*PROBLEM STATEMENT*: Scan the listing below and copy every line holding "learn".

*PROVIDED INFORMATION*:
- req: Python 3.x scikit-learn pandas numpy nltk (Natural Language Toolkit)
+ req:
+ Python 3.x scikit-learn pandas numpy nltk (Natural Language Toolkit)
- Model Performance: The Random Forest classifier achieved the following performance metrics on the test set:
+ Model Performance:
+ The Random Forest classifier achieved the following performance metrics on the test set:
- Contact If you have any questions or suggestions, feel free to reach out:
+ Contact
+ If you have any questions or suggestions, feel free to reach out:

...

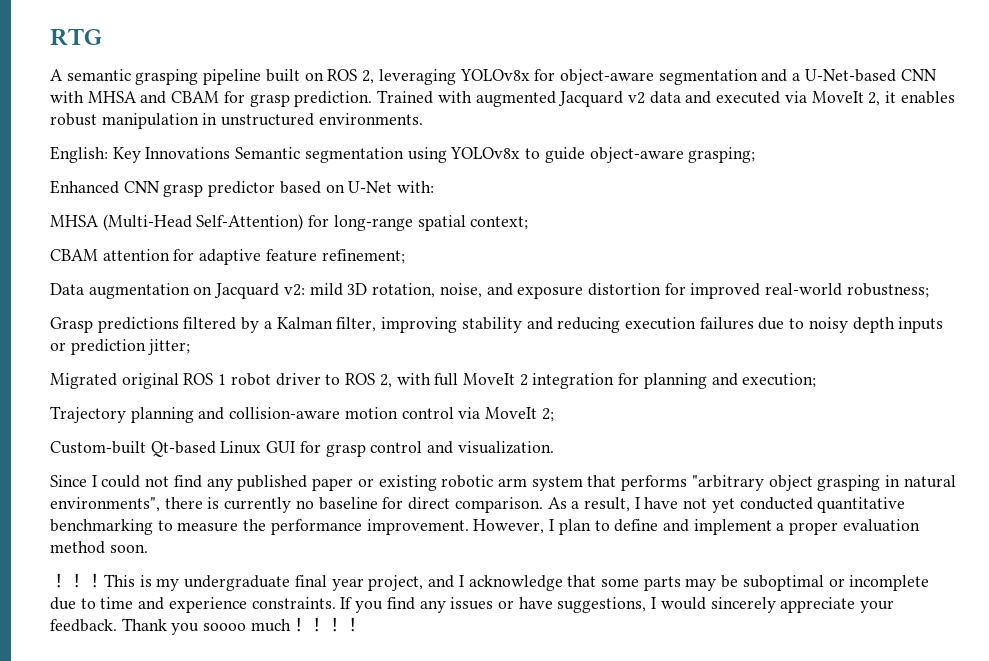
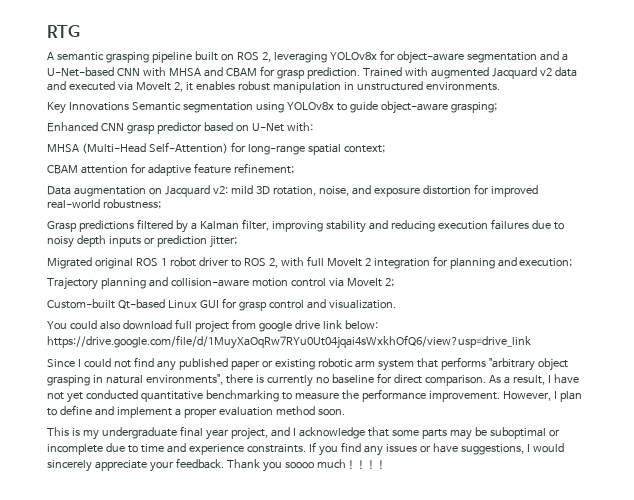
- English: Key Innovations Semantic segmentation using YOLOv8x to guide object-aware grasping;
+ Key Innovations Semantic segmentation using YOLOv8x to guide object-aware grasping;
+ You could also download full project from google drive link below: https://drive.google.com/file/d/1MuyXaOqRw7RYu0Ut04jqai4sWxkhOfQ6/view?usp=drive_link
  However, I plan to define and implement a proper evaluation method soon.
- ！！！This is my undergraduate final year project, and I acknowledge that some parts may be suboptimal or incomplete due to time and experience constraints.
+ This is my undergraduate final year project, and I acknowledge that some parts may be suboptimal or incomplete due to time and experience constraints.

---

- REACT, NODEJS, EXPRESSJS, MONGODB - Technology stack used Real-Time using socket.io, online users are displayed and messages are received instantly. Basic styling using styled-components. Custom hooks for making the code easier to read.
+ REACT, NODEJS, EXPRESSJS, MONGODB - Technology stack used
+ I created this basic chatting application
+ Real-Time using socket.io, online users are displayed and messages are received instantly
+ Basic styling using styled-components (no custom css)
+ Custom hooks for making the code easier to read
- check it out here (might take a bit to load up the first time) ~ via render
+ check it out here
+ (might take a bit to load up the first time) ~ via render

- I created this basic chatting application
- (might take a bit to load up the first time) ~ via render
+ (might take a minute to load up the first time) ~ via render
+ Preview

*EXERCISE OUTPUT*:
- req: Python 3.x scikit-learn pandas numpy nltk (Natural Language Toolkit)
+ Python 3.x scikit-learn pandas numpy nltk (Natural Language Toolkit)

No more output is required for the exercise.